(THE DATA):

○ ○ ○ ○ ○ ○ ○

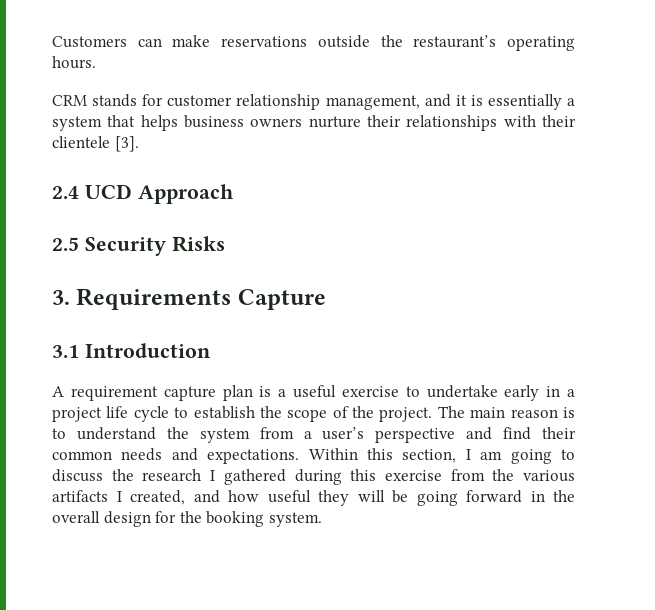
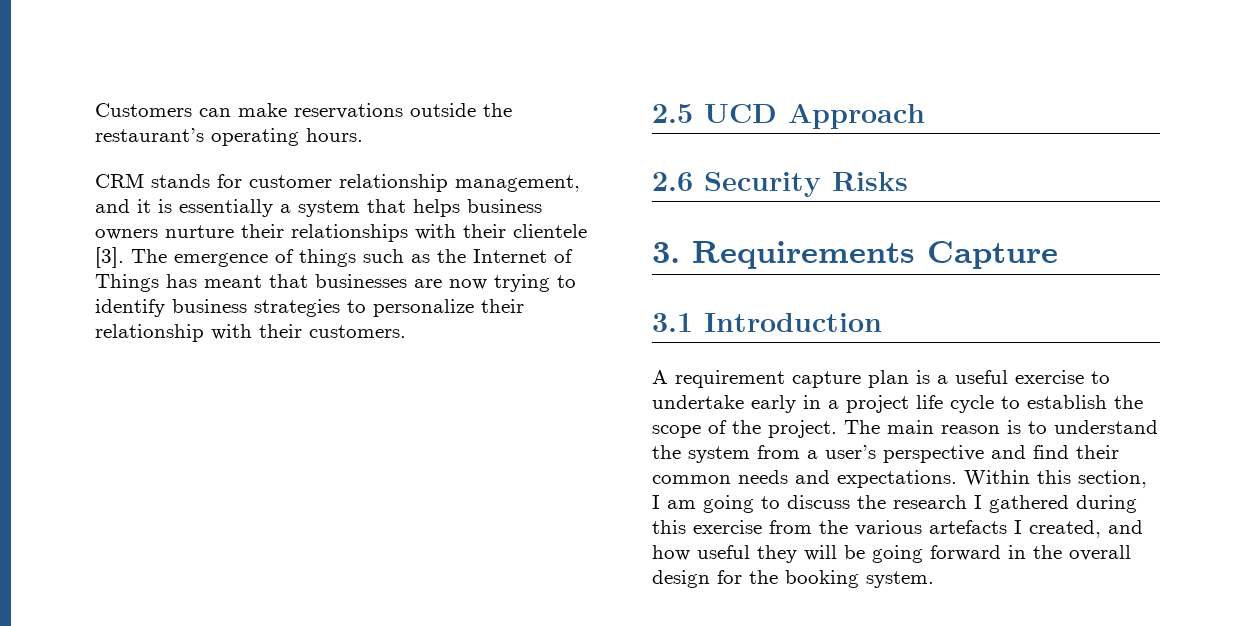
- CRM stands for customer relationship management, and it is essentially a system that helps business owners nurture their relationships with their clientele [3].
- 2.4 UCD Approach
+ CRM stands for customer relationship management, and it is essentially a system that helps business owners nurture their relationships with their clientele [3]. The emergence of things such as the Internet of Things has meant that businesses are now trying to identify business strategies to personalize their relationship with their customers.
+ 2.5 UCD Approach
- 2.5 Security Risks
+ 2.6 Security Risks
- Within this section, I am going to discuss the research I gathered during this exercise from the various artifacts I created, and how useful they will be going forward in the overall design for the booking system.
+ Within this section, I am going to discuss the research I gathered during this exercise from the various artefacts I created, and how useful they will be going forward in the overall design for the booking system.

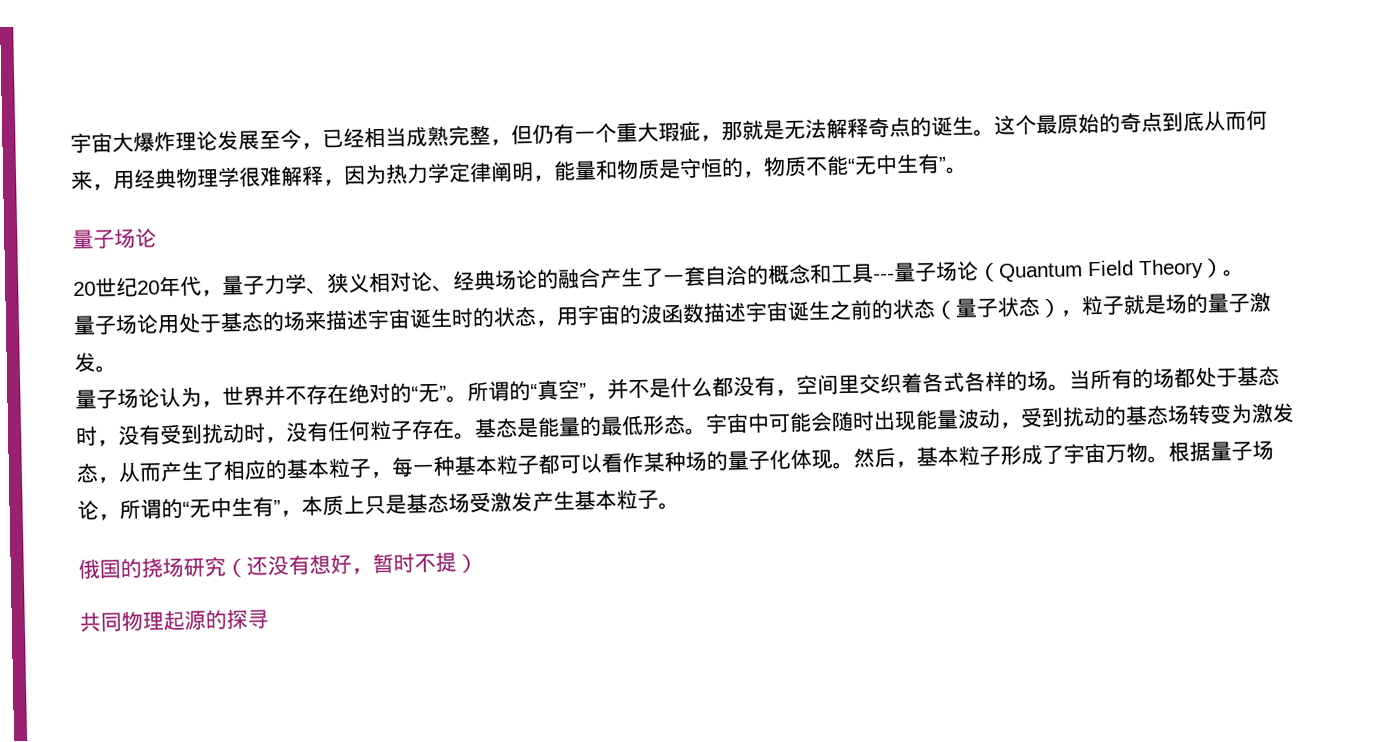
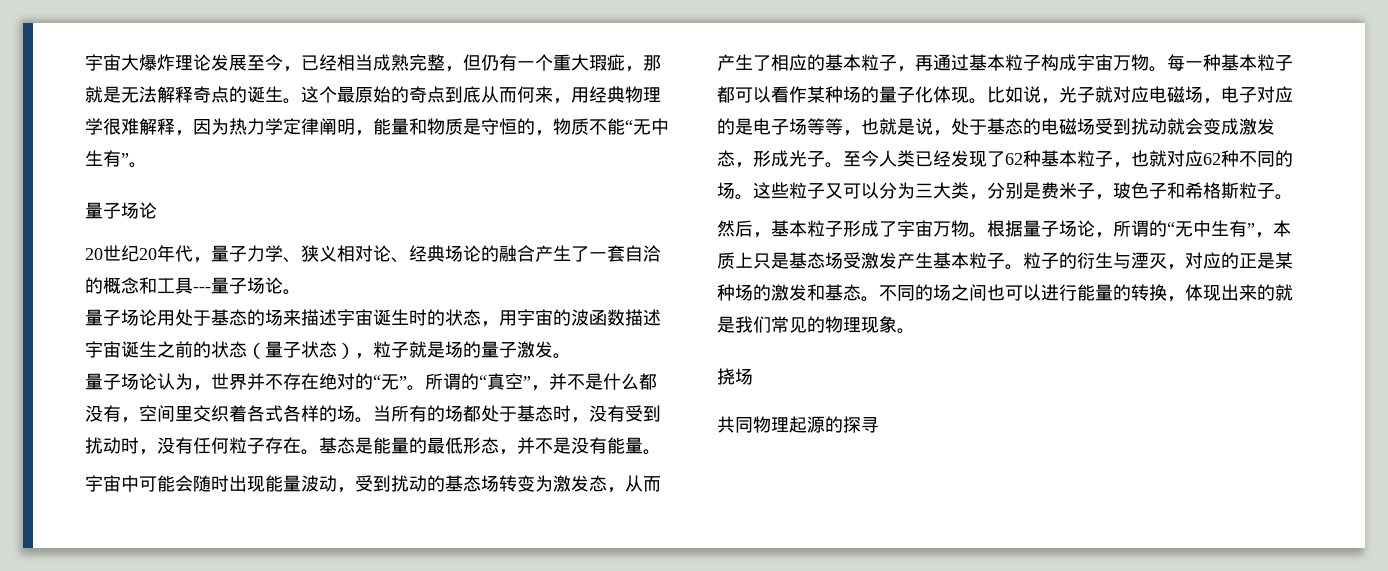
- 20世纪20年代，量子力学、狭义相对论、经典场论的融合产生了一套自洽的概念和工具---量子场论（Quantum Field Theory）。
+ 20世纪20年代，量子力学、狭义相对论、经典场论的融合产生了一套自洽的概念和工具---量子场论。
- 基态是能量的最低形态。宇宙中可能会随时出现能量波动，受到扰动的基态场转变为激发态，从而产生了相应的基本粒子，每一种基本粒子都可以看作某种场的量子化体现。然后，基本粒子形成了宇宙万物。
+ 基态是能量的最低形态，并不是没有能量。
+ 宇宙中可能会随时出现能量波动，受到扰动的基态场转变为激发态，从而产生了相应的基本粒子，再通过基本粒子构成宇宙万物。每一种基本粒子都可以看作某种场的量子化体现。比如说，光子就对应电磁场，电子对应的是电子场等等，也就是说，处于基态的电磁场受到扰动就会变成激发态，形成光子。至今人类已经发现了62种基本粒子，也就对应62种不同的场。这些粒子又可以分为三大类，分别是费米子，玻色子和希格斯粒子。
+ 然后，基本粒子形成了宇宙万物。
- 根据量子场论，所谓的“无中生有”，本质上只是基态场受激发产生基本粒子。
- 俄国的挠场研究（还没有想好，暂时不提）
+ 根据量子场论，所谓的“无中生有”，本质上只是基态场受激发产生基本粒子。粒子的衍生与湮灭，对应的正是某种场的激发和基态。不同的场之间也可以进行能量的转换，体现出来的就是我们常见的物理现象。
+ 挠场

○ ○ ○ ○ ○ ○ ○

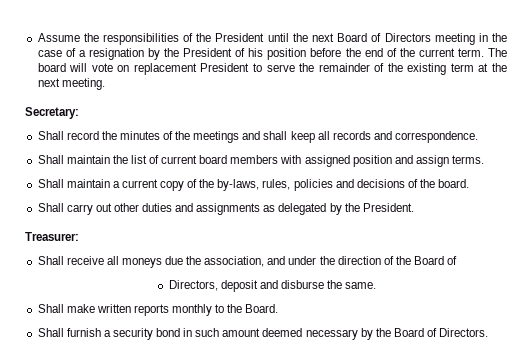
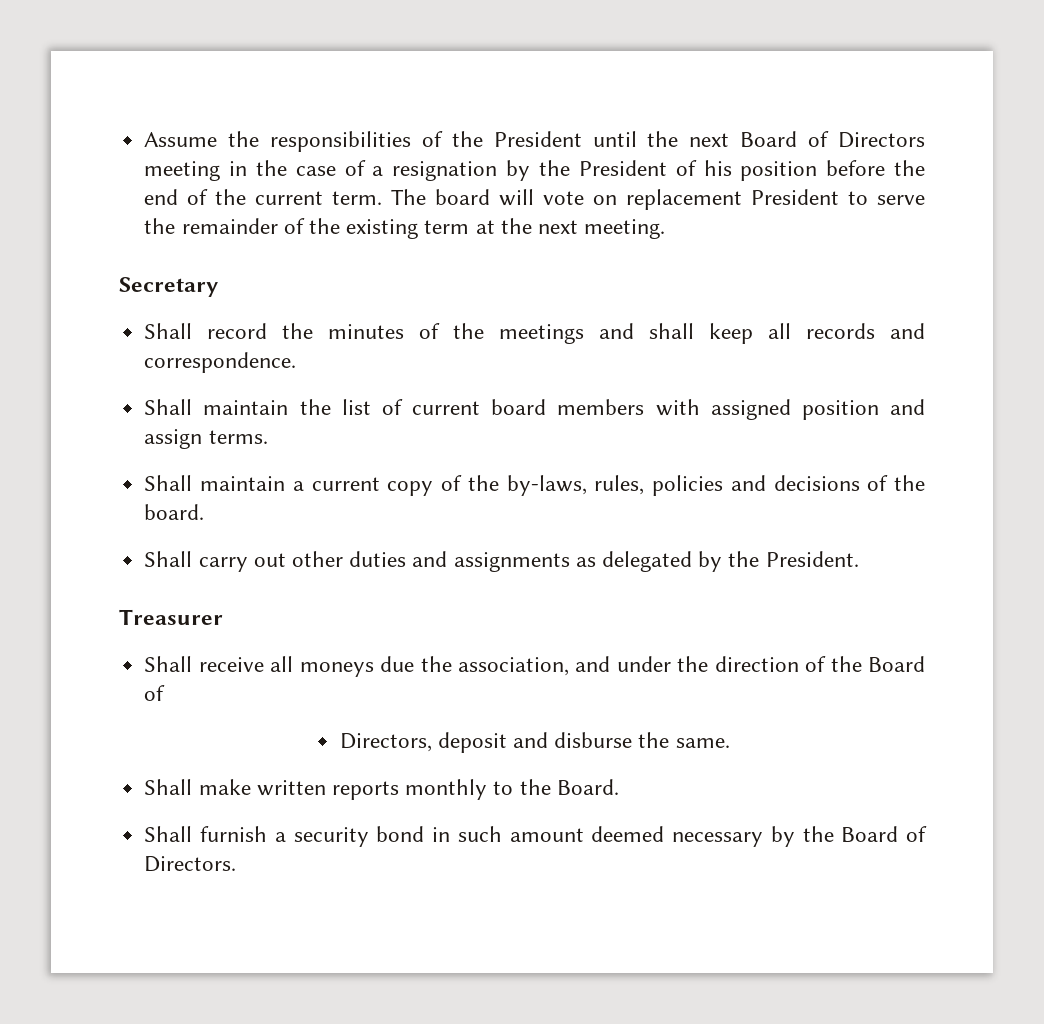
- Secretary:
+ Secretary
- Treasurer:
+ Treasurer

○ ○ ○ ○ ○ ○ ○

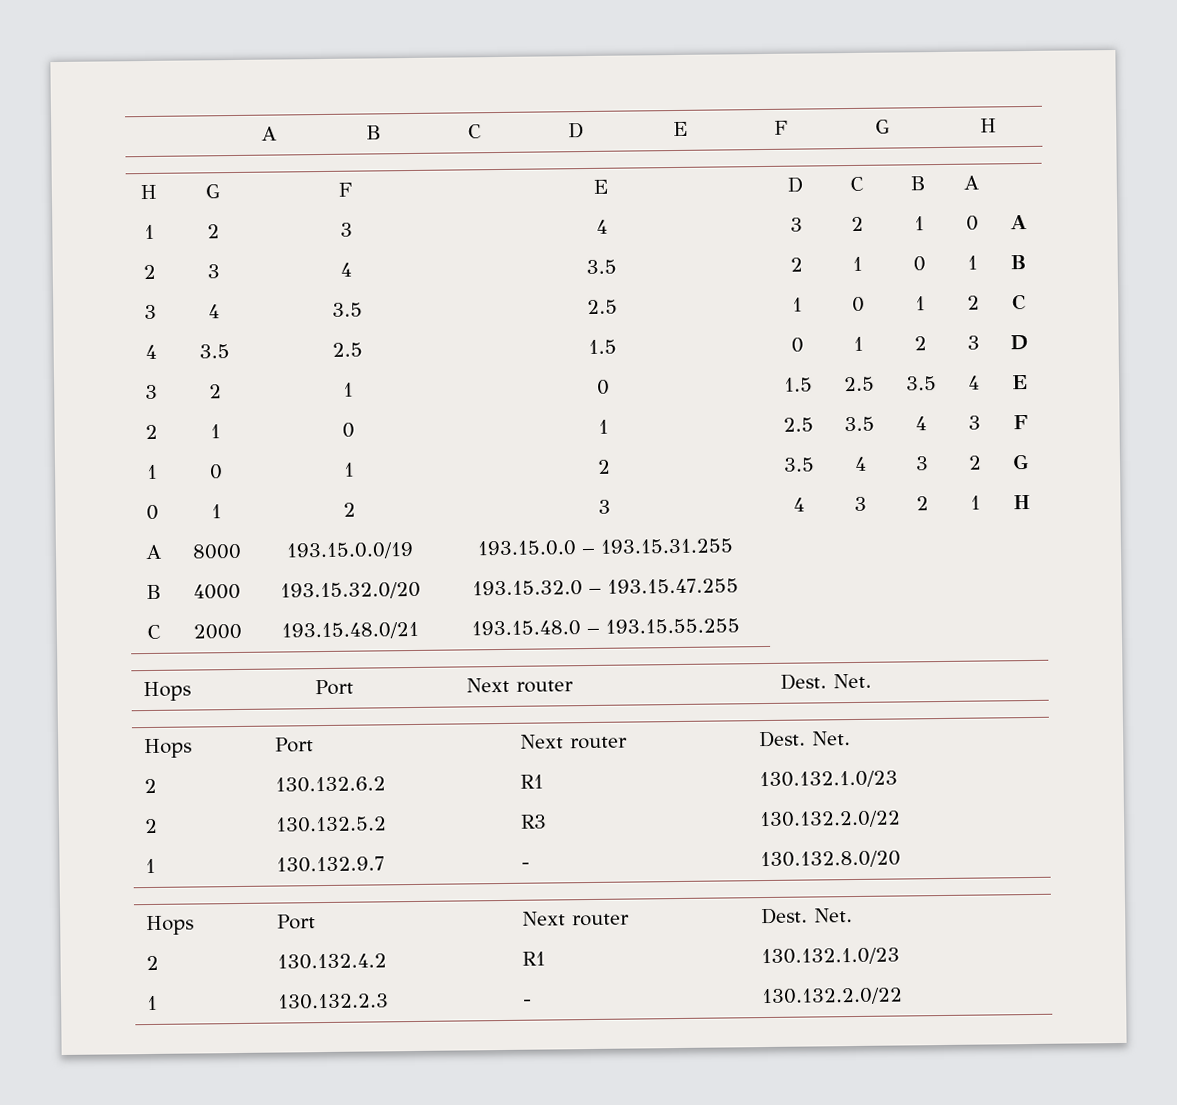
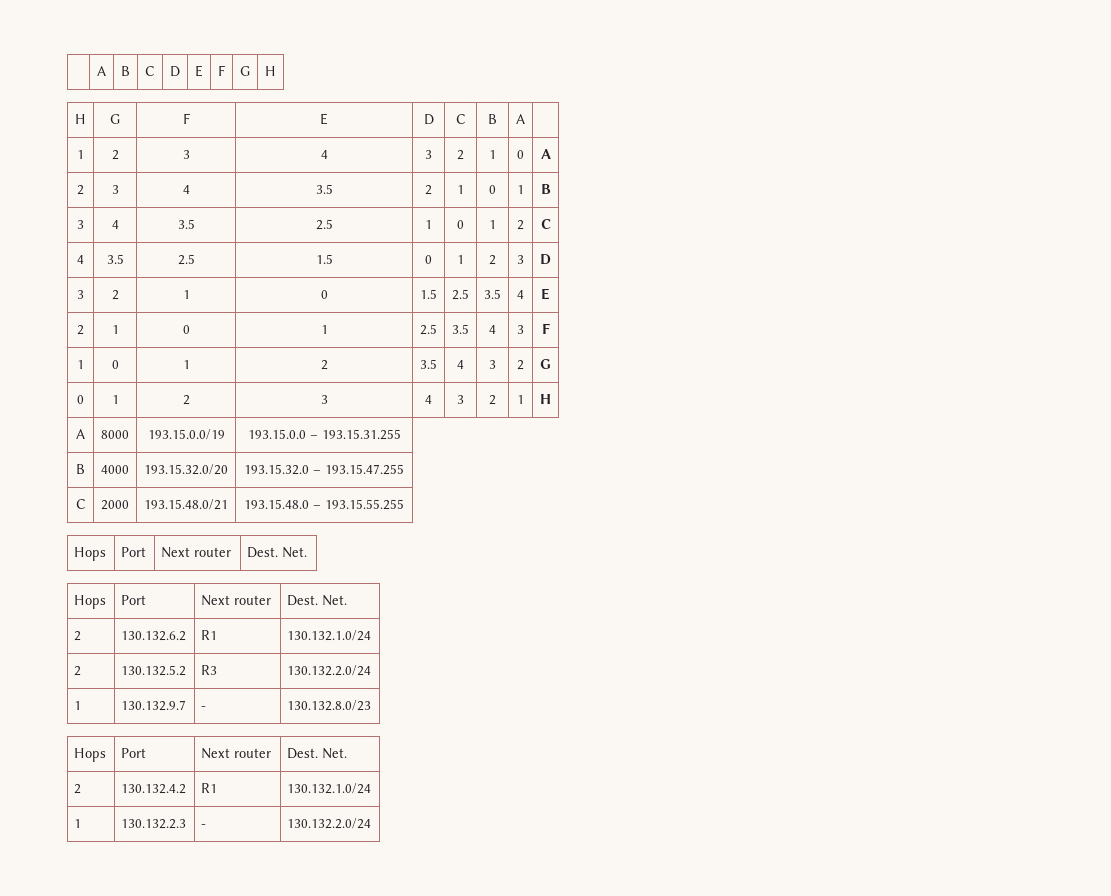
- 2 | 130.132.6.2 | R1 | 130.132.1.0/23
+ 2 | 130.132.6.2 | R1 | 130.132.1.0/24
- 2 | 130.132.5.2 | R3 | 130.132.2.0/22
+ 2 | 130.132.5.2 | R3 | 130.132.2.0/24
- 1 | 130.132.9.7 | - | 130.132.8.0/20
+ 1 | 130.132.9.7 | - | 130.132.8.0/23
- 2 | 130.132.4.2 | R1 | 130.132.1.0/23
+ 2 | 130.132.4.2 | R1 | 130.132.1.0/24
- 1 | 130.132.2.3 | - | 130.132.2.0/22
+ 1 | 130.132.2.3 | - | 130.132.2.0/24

○ ○ ○ ○ ○ ○ ○

(TASK ITEM): Your task for the entries above: copy exactly the span starting with the line with "130.132.4.2 | R1 | 130.132.1.0/24" and going on through the line with "- | 130.132.2.0/24", both lines included, and nothing else.

(SOLUTION TO THIS PROBLEM):
+ 2 | 130.132.4.2 | R1 | 130.132.1.0/24
- 1 | 130.132.2.3 | - | 130.132.2.0/22
+ 1 | 130.132.2.3 | - | 130.132.2.0/24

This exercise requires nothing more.